* _Exercise_: The entries below should be quoted exactly, with no pictures carried over.

[Extracted records]
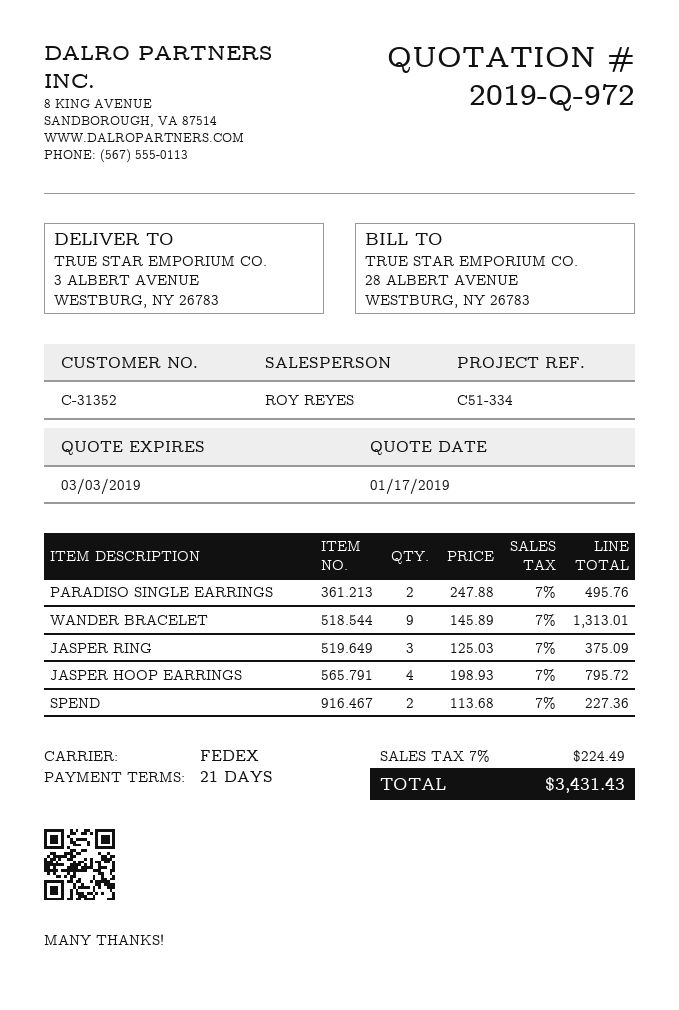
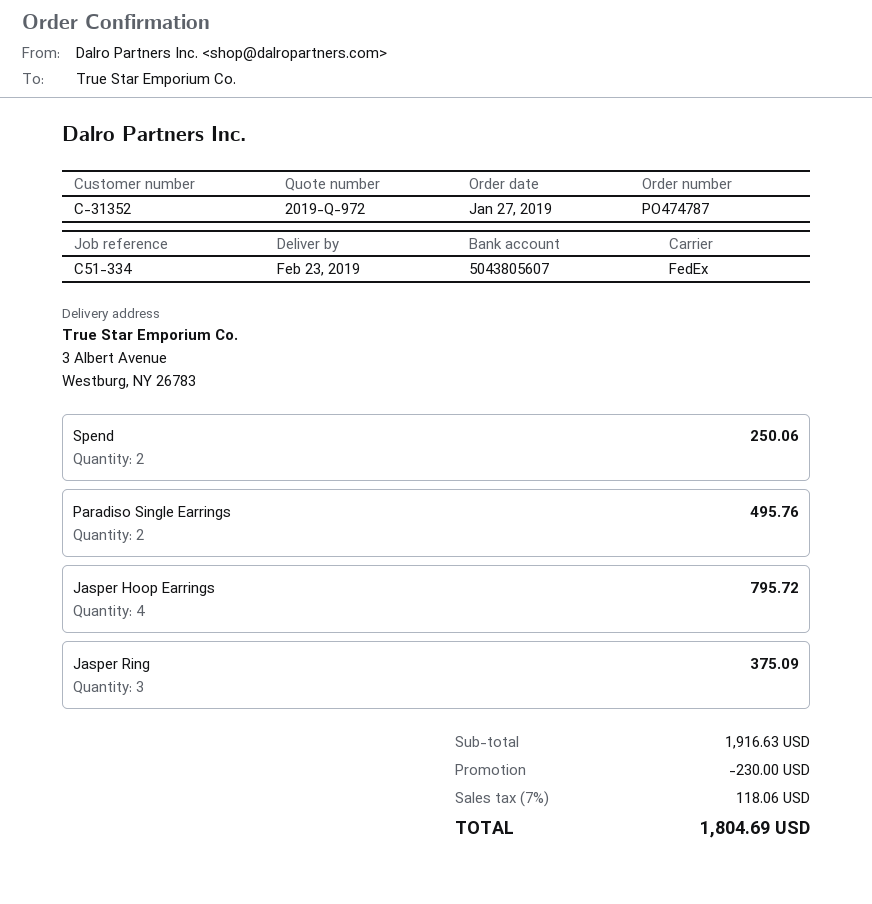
WANDER BRACELET: 9 for 1313.01 -> none
SPEND: 2 for 227.36 -> 2 for 250.06
discount: none -> 230.00
tax: 7% = 224.49 -> 7% = 118.06
total: 3431.43 -> 1804.69

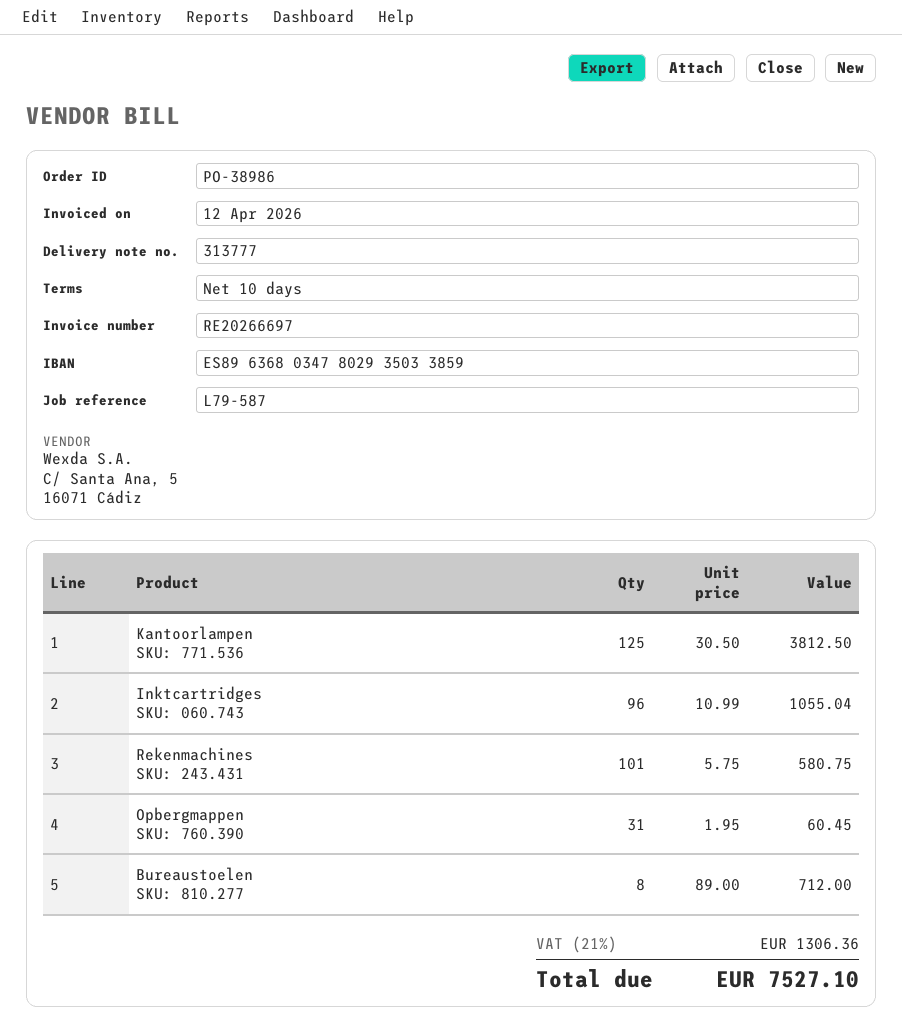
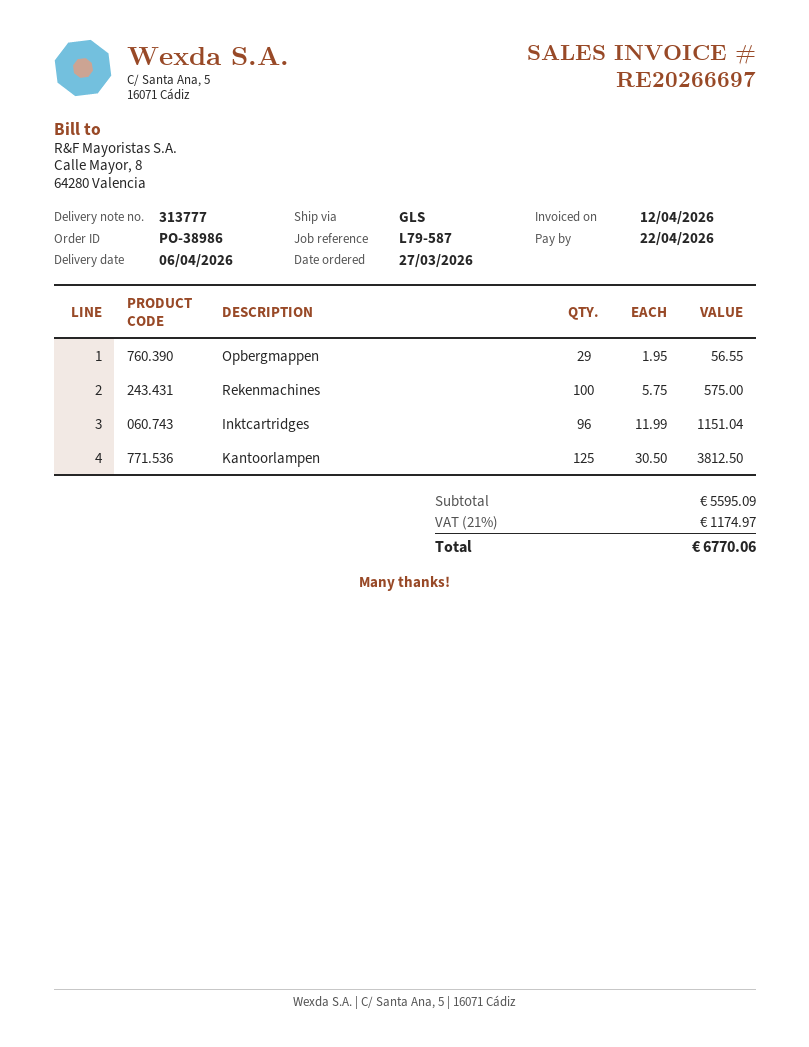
Inktcartridges: 96 x 10.99 = 1055.04 -> 96 x 11.99 = 1151.04
Rekenmachines: 101 x 5.75 = 580.75 -> 100 x 5.75 = 575.00
Opbergmappen: 31 x 1.95 = 60.45 -> 29 x 1.95 = 56.55
Bureaustoelen: 8 x 89.00 = 712.00 -> none
tax: 21% = 1306.36 -> 21% = 1174.97
total: 7527.10 -> 6770.06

* _Exercise result_:
WANDER BRACELET: 9 for 1313.01 -> none
SPEND: 2 for 227.36 -> 2 for 250.06
discount: none -> 230.00
tax: 7% = 224.49 -> 7% = 118.06
total: 3431.43 -> 1804.69

Inktcartridges: 96 x 10.99 = 1055.04 -> 96 x 11.99 = 1151.04
Rekenmachines: 101 x 5.75 = 580.75 -> 100 x 5.75 = 575.00
Opbergmappen: 31 x 1.95 = 60.45 -> 29 x 1.95 = 56.55
Bureaustoelen: 8 x 89.00 = 712.00 -> none
tax: 21% = 1306.36 -> 21% = 1174.97
total: 7527.10 -> 6770.06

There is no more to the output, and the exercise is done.